Complaining that the National Security Agency exerts too much influence on national cyber-security policy, Rod Beckstrom, head of the U.S. National Cyber Security Center, resigned March 6. Beckstrom, a Silicon Valley entrepreneur, follows a line of national cyber-security chiefs with short tenures.
Beckstrom, who is best known for founding Twiki.net and for his book on the power of decentralized organizations, agreed in March 2008 to manage a new National Cyber Security Center established at the Department of Homeland Security and reporting directly to then-DHS Secretary Michael Chertoff.
“NSA currently dominates most national cyber-efforts. While acknowledging the critical importance of NSA to our intelligence efforts, I believe this is a bad strategy on multiple grounds,” Beckstrom wrote to DHS Secretary Janet Napolitano the day before his resignation.
Beckstrom said in his letter to Napolitano that during his one-year tenure he had been unwilling to “subjugate the NCSC underneath the NSA. Instead we advocated a model where there is credible civilian government cyber-security which interfaces with, but is not controlled by, the NSA.”

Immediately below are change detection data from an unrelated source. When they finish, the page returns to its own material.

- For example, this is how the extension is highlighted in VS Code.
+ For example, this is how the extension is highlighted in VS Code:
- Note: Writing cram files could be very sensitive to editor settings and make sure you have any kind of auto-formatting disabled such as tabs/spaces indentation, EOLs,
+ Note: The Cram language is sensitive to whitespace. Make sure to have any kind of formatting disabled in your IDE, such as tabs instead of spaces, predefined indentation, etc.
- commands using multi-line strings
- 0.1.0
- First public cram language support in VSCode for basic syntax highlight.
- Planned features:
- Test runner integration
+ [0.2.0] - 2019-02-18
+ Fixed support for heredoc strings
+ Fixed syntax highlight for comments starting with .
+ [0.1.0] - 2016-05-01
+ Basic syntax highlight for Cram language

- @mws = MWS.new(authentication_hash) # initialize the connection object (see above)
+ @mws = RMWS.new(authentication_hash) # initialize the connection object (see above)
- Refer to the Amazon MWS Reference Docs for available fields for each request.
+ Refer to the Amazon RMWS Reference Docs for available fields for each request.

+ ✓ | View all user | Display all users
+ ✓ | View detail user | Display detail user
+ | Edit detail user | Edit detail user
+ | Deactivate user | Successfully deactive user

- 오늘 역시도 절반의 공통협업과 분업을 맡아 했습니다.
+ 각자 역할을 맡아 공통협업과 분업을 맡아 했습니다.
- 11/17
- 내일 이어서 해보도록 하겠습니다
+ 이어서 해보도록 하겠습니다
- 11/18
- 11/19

Beckstrom further complained that the Bush administration failed to adequately fund the NCSC, providing funding for only five weeks of operation during the past year.
Greg Garcia, Howard Schmidt, Richard Clarke and Amit Yoran are among the cyber-security chiefs who have passed through the government’s revolving door.
President Obama has requested $355 million in cyber-security funding for the government’s 2010 budget. Obama ordered his National Security and Homeland Security advisors Feb. 9 to conduct an immediate review of the government’s cyber-security plans, programs, and activities. Heading the 60-day review will be Melissa Hathaway, who served as the cyber-security coordinator executive under Mike McConnell, former President Bush’s Director of National Intelligence.
Hathaway was also named a senior director at the National Security Council and numerous media accounts have mentioned her as a top candidate to serve as Obama’s cyber-security chief. A former Booz Allen consultant, Hathaway led a group that developed Bush’s National Cyber Security Initiative.
Phil Lieberman, CEO of Lieberman Software and a 30-year player in the cyber-security field, praised Obama’s decision to review the government’s cyber-security efforts.
“It is a great idea. The United States has no coordinated cyber-warfare policy,” Lieberman said. “Although the previous administration was vocal about its wishes to protect the ‘homeland,’ its scope was limited to only kinetic attacks. The move by this administration to finally address cyber-attacks is a welcome evolution and a sign that this administration ‘gets it’ from a technological perspective.”
Lieberman said existing laws and legal precedents leave the United States vulnerable to repeated cyber-attacks.
“The U.S. government intelligence agencies and military have been prepared to defend the U.S.A. from cyber-attack for the last 20 years, but the previous administration was clueless when it came to technology and science,” Lieberman said. “So, as a result, those that were capable of defending us were kept on the sidelines while we are being attacked.”